Perto de minha casa havia uma linha de trem. Hoje foi tudo
destruído e algumas partes ocupadas por barracos, virando uma comprida favela em forma de
charuto. Dizem que vão construir um metrô nesse espaço, mas acho que vou morrer
sem ver, quem sabe meus netos. Mas quando criança nós usávamos esse trem para
nos locomover de verdade. Eram trens como os dos filmes do velho oeste, revestidos
de madeira, bancos que virava o encosto e com aquela varandinha entre os
vagões, onde, nos filmes, os bandidos subiam, vindo dos cavalos a galope. Uma vez
nós fomos a uma localidade e eu e a molecada vínhamos pendurados nas escadas
dessa citada sacada, aproveitando a vista e o ar fresco. Eu passava o pé na
vegetação que passava rente ao trem, era divertido. Estava eu nessa
brincadeira quando alguém me chamou e eu me virei para atender, quando vi
passar colado ao trem uma mureta de concreto duma ponte enorme. Se eu não tivesse sido
chamada teria “chutado” aquele concreto, ocultado pelo mato e talvez até caído
do trem. Depois do susto parei com a brincadeira e pouco tempo depois veio uma
pessoa carregada do vagão que estava atrás do meu e perguntei: “que houve?” E
ele respondeu, “chutei a mureta duma ponte”. Coitado, quebrou o pé (como diz o
ditado, “antes ele do que eu” hehe). Mas a história de hoje é sobre as caronas
que pegávamos nesse velho trem. Como já contei, meu pai era pastor e sempre
estávamos na igreja, fazendo bagunça, claro, e esse trem passava em frente da
onde ficávamos e onde havia uma estação. Havia um horário à noite, por volta das 20
horas, e sempre íamos pegar uma carona nele. Na verdade nem era carona, o que fazíamos era ficar agarrados
nos estribos, pendurados e quando a velocidade ia aumentando nós soltávamos. Coisa boba de
crianças, que adorávamos fazer. Um dia fui eu estava na minha carona, mas outros
moleques estavam agarrados com eu não me deram condições de soltar a tempo e o trem foi
aumentando a velocidade, ficando então impossível pular, quando fui agarrado
pelos colarinhos e puxado para dentro do trem: era o fiscal. Fiscal era como um
cobrador. Tinha um alicate na mão e ia furando as passagens dos pagantes e ele
falou: “passagem”. Que passagem? Não tinha passagem nenhuma, então ele disse, “então
vamos para a estação terminal e vai ser levado para o Juizado de Menores”.
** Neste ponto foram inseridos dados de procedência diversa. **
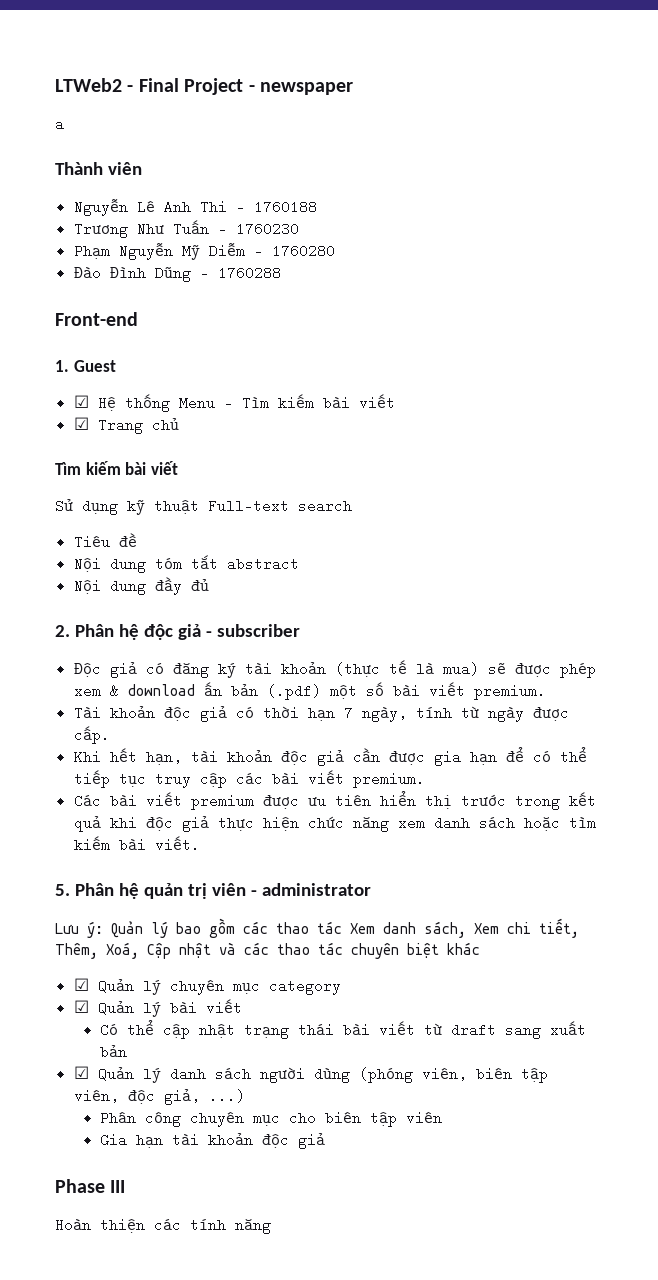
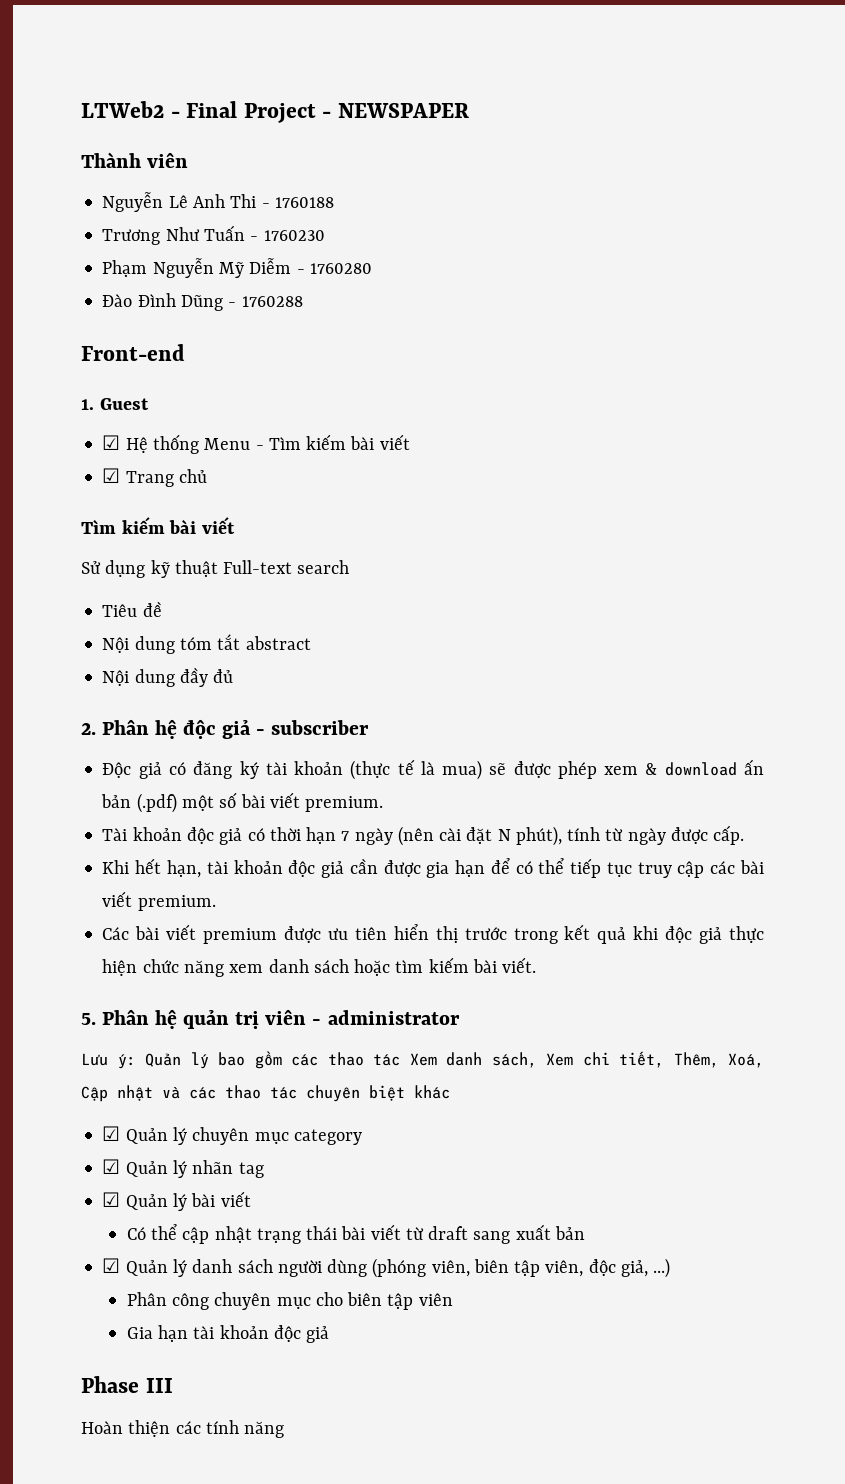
[260,82,353,95] [55,117,64,131] newspaper // a -> [338,103,470,118] NEWSPAPER
[361,706,407,722] ngày, -> [354,826,562,846] ngày (nên cài đặt N phút),
(341, 987) none -> [102,1159,264,1178] // ☑ Quản lý nhãn tag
Juizado de Menores era o nosso terror. Nossa mãe dizia que eles arrancavam as unhas
das crianças com alicates, batiam, sufocavam e torturavam. Tinha pavor de
passar em frente a um e lá estava eu sendo levado pro "inferno", pensei eu. O
homem rude não me largava, sentamos e ele continuava me segurando firmemente,
até que o trem parou na próxima estação. Quando o trem começou a se mover eu
falei para ele: “posso ir ao banheiro fazer xixi?” e ele respondeu, “certo, mas
vou com você” e veio me seguindo e ficou me olhando pela porta aberta. Os
banheiros de trem dessa época eram interessantes, na verdade era um vaso
sanitário com um buraco embaixo e os números 1 e 2 caiam direto na linha férrea
(estranho, não? Ainda bem que o mundo evoluiu). Mas voltando, o trem se movia e
vi a janela do banheiro aberta, não pensei duas vezes, me joguei pela janela,
saltando do trem em movimento e já caí com as pernas correndo (igual a dos
personagens dos desenhos animado). Quando bati no chão já saí correndo como um
desesperado e me afastando rapidamente do trem (o que o medo não faz, me joguei
de uns 3 metros de altura e caí em pé e já correndo!). Já longe olhei para o trem
e vi o cobrador fazendo sinais “educados” para mim e me “elogiando” com lindas imprecações. Nunca mais
peguei carona. Voltei à pé e fui recebido como “amor e carinho” pela molecada.
Naquela época não tinha esse negócio de bullying, respeito, e mundo
politicamente correto: o pau cantava mesmo. A molecada me descascou, sofri.